··· DATASET EXTRACT

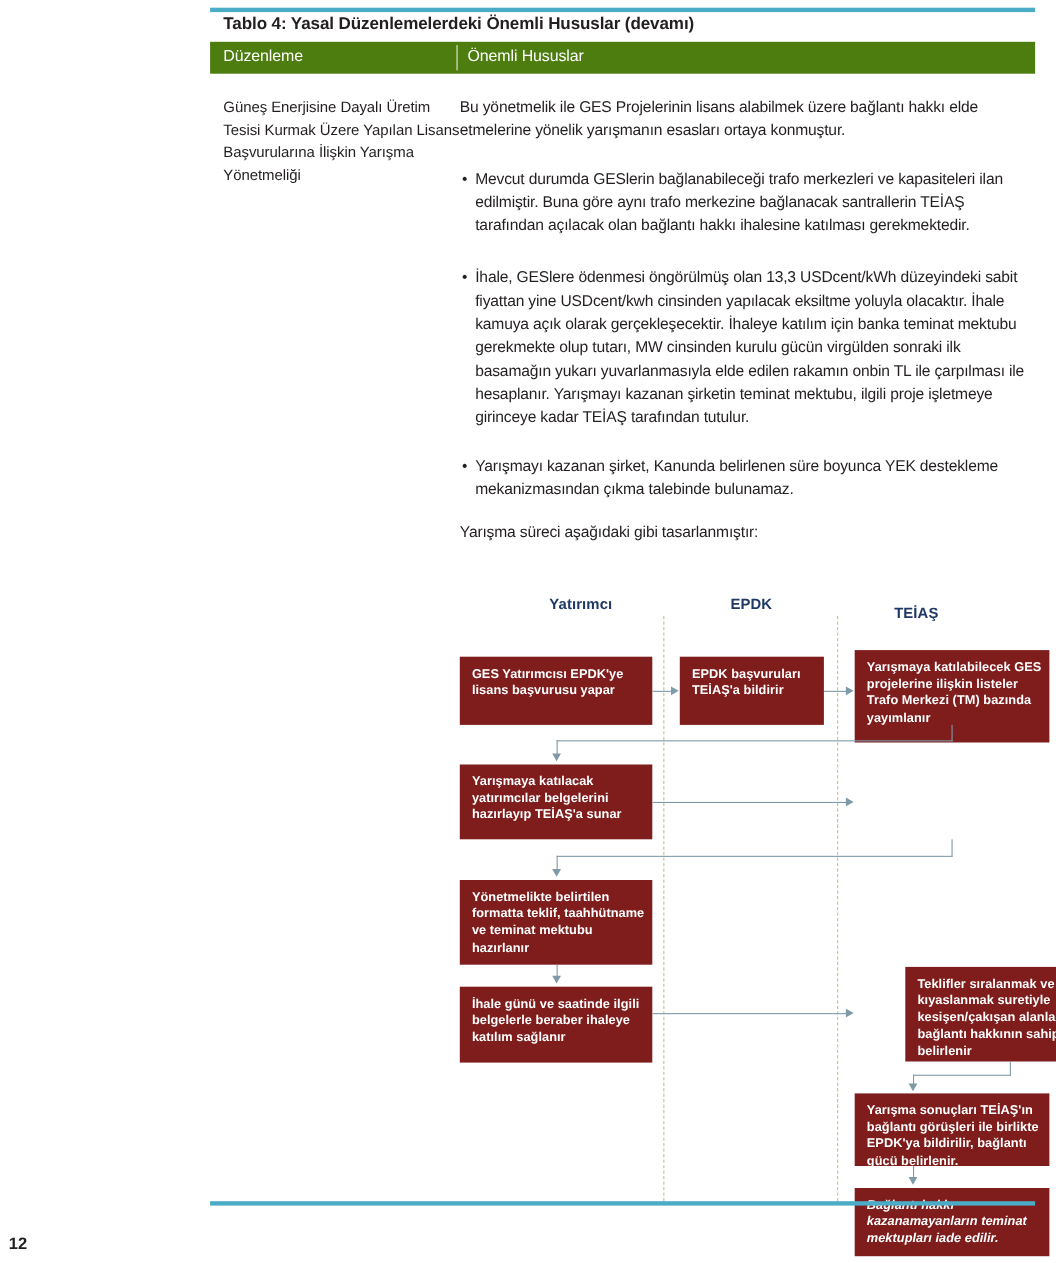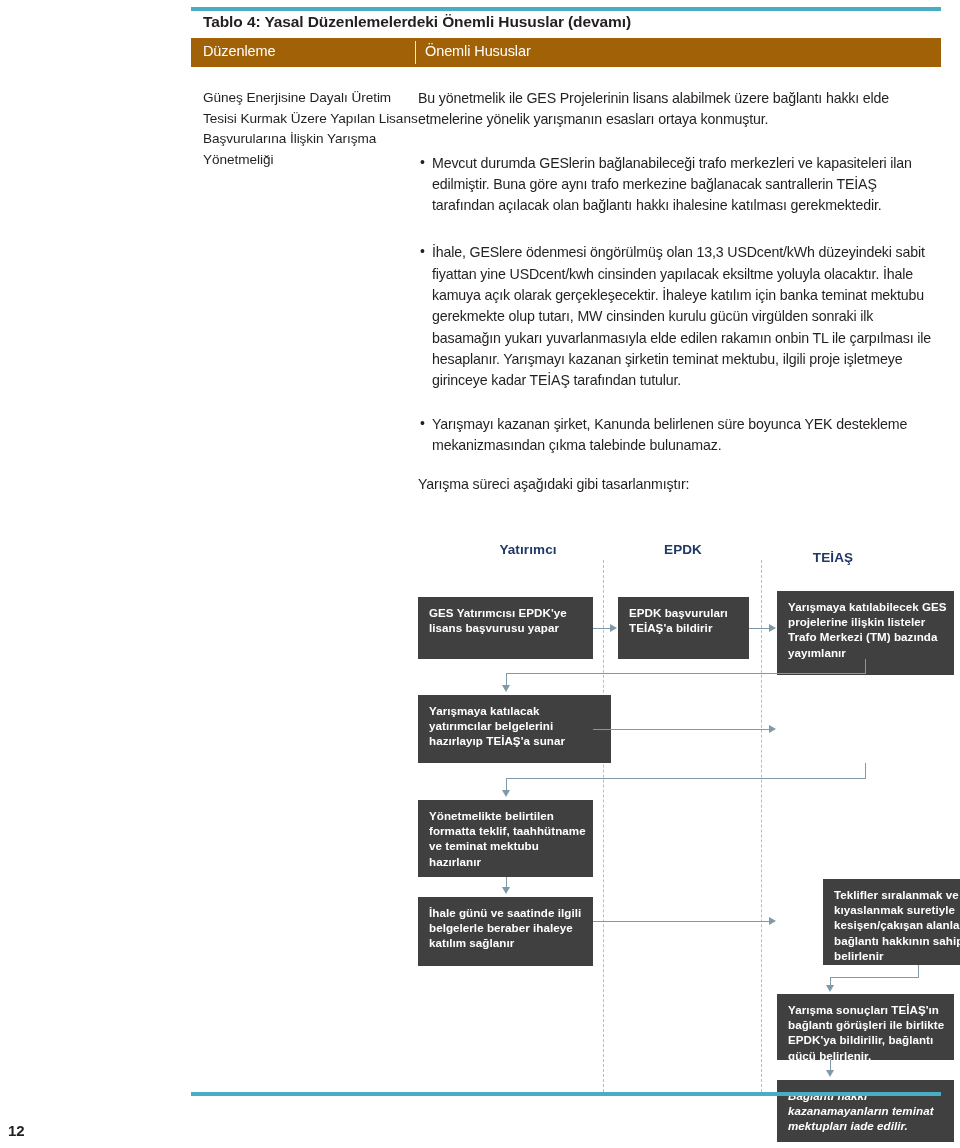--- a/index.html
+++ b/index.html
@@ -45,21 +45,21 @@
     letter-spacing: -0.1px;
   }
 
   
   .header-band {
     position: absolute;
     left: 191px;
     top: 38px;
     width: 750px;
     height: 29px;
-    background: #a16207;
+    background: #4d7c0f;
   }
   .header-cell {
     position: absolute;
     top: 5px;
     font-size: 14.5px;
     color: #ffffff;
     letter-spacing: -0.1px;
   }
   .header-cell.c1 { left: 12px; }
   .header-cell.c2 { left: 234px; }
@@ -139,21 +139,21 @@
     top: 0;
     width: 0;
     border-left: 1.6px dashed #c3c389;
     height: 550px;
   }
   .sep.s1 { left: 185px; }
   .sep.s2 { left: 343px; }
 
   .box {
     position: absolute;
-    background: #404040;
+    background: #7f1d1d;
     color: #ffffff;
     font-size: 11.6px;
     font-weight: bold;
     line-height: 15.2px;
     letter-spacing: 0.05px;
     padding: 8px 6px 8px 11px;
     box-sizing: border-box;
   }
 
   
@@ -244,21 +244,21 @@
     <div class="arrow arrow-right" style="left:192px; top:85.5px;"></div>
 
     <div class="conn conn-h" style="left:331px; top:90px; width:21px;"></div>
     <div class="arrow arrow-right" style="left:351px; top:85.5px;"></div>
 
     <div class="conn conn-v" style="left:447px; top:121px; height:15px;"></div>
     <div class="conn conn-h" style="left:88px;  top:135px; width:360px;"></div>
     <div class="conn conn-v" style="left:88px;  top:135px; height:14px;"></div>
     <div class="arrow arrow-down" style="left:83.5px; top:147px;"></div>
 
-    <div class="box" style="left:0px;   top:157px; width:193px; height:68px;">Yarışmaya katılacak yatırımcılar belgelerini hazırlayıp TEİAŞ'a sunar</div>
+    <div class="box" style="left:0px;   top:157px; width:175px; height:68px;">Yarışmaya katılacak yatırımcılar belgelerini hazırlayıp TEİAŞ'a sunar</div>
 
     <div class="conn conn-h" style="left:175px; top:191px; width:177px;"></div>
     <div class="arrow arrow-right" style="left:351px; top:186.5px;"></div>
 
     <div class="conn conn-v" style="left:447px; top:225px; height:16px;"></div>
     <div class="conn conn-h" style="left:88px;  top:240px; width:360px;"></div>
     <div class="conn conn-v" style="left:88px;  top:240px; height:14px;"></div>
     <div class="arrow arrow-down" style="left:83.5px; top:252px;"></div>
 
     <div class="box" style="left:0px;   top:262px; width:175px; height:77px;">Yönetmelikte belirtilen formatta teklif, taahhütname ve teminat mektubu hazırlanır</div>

······
··· DATASET EXTRACT

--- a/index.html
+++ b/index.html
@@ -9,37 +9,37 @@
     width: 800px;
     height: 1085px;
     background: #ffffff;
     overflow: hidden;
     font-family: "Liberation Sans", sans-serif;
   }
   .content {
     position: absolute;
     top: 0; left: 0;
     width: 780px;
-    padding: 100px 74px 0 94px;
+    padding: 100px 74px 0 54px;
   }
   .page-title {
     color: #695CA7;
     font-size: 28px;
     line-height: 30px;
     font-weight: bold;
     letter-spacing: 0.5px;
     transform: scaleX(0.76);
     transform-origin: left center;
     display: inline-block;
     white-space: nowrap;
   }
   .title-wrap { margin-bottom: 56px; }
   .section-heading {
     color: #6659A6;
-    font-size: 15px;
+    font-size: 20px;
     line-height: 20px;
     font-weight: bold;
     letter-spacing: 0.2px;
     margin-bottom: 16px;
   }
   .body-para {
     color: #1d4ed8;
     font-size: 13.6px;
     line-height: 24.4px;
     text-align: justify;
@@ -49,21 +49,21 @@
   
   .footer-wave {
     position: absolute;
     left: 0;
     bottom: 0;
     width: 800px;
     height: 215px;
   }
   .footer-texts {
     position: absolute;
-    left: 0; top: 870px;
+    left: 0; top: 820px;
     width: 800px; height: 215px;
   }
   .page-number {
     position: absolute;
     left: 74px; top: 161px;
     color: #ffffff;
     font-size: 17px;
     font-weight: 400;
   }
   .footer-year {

······
··· DATASET EXTRACT

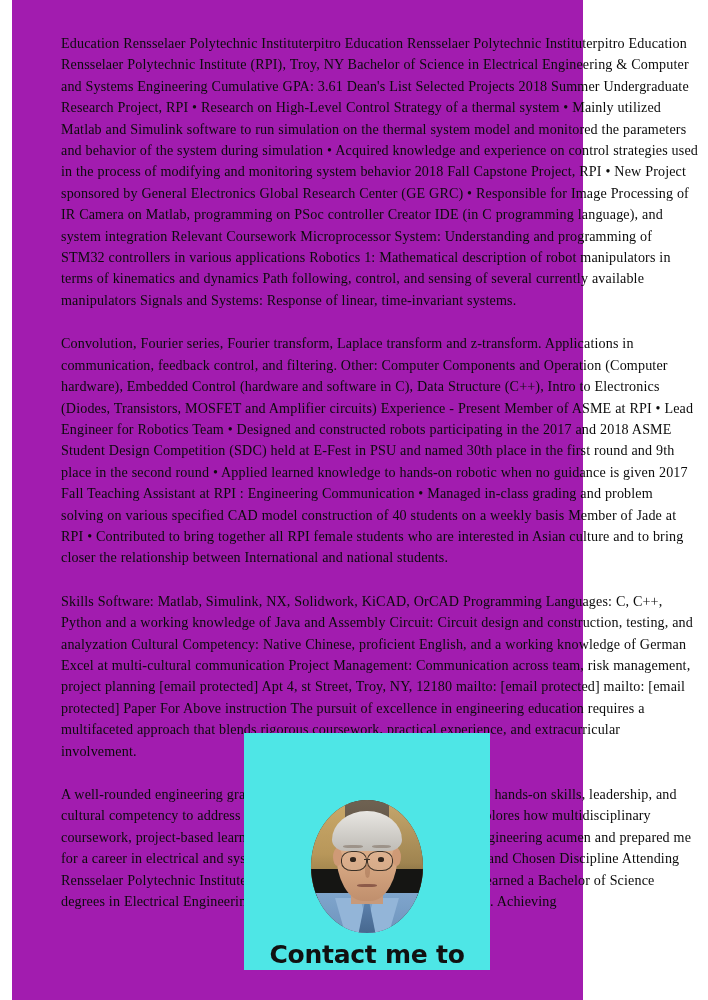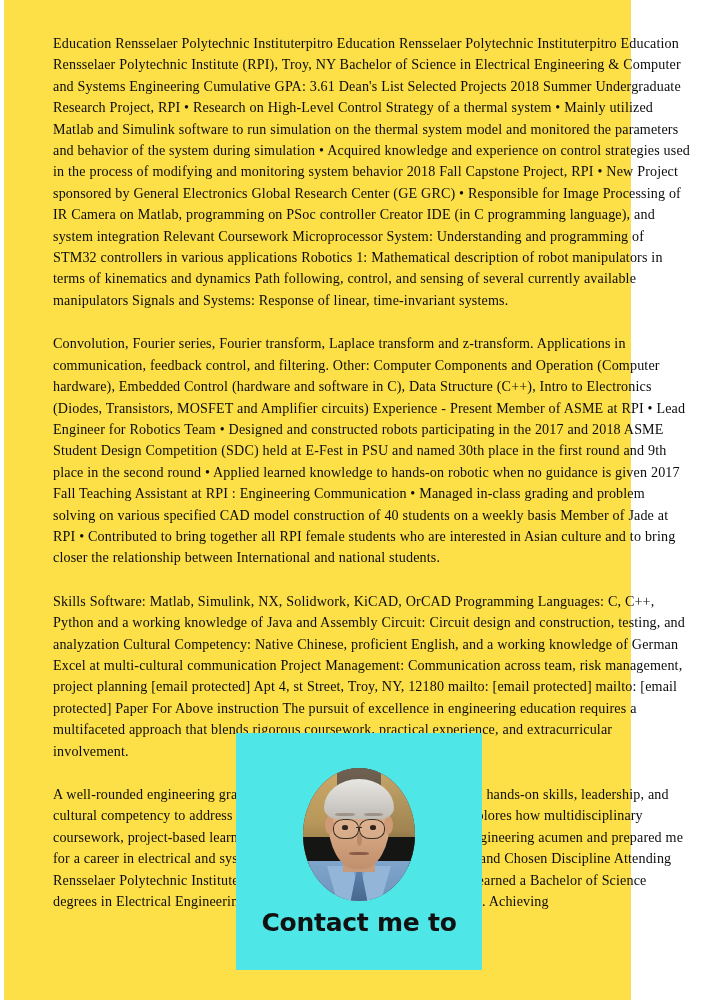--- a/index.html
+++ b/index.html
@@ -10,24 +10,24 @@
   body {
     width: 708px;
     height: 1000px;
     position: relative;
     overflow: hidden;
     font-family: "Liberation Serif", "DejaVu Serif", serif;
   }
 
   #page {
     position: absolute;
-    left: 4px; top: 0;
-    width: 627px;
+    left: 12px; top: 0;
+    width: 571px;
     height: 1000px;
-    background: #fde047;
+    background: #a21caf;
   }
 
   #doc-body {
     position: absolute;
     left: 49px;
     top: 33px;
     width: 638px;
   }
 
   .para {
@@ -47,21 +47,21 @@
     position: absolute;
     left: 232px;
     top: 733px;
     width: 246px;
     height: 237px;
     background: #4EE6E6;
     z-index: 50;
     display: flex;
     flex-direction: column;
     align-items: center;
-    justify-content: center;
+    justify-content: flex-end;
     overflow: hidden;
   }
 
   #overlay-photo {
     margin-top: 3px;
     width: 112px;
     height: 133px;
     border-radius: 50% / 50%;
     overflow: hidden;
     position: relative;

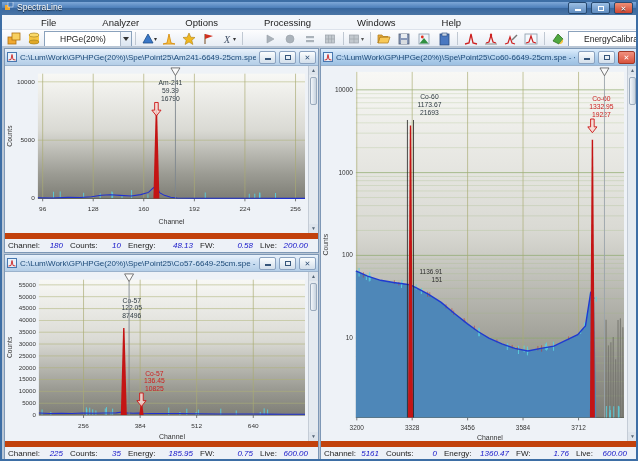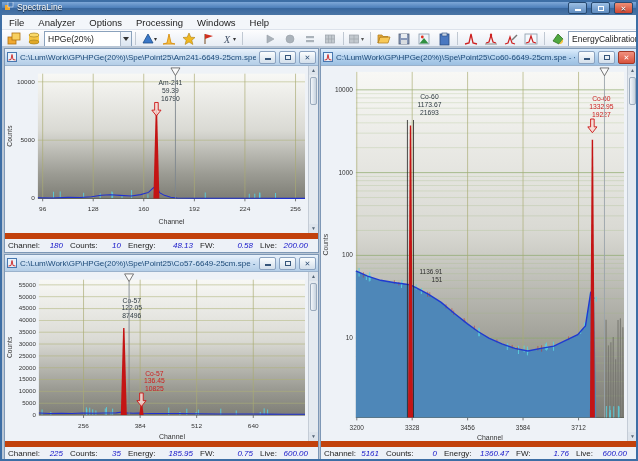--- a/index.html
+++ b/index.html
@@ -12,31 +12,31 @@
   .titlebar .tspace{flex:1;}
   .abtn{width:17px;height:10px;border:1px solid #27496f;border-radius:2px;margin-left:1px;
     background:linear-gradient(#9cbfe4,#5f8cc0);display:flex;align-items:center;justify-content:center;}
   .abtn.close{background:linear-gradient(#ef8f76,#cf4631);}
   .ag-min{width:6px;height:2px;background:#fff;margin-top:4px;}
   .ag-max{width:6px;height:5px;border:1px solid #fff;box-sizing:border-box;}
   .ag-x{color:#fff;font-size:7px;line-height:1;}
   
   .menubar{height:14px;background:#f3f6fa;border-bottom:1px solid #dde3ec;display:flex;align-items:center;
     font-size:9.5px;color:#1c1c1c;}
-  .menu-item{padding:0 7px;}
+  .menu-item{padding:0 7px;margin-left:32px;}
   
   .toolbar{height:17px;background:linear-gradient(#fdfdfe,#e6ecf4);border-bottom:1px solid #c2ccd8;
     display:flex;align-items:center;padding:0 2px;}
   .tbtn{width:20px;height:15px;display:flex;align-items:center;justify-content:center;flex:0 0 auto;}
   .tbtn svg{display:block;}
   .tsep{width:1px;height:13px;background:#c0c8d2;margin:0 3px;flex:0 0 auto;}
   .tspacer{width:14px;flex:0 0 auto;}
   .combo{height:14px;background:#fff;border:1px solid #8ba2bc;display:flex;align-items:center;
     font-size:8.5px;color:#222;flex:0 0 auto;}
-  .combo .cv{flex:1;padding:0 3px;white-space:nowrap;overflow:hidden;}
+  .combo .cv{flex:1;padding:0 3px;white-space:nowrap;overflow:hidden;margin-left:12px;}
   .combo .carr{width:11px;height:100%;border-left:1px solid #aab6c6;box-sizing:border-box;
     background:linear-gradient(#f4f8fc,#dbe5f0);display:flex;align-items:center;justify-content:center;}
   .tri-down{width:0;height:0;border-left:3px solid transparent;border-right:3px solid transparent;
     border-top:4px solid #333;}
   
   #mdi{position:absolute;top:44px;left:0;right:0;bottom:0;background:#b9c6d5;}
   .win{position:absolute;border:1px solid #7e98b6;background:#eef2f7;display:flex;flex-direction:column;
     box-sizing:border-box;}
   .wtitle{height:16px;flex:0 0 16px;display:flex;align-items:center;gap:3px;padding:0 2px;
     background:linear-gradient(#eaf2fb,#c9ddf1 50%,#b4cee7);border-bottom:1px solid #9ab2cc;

······

> WHAT YOU ARE ASKED TO DO
Copy out each line of the data in which the word "margin" appears.

> RESPONSE BELOW
   .title-wrap { margin-bottom: 56px; }
     margin-bottom: 16px;
     margin-top: 3px;
   .abtn{width:17px;height:10px;border:1px solid #27496f;border-radius:2px;margin-left:1px;
   .ag-min{width:6px;height:2px;background:#fff;margin-top:4px;}
+  .menu-item{padding:0 7px;margin-left:32px;}
   .tsep{width:1px;height:13px;background:#c0c8d2;margin:0 3px;flex:0 0 auto;}
+  .combo .cv{flex:1;padding:0 3px;white-space:nowrap;overflow:hidden;margin-left:12px;}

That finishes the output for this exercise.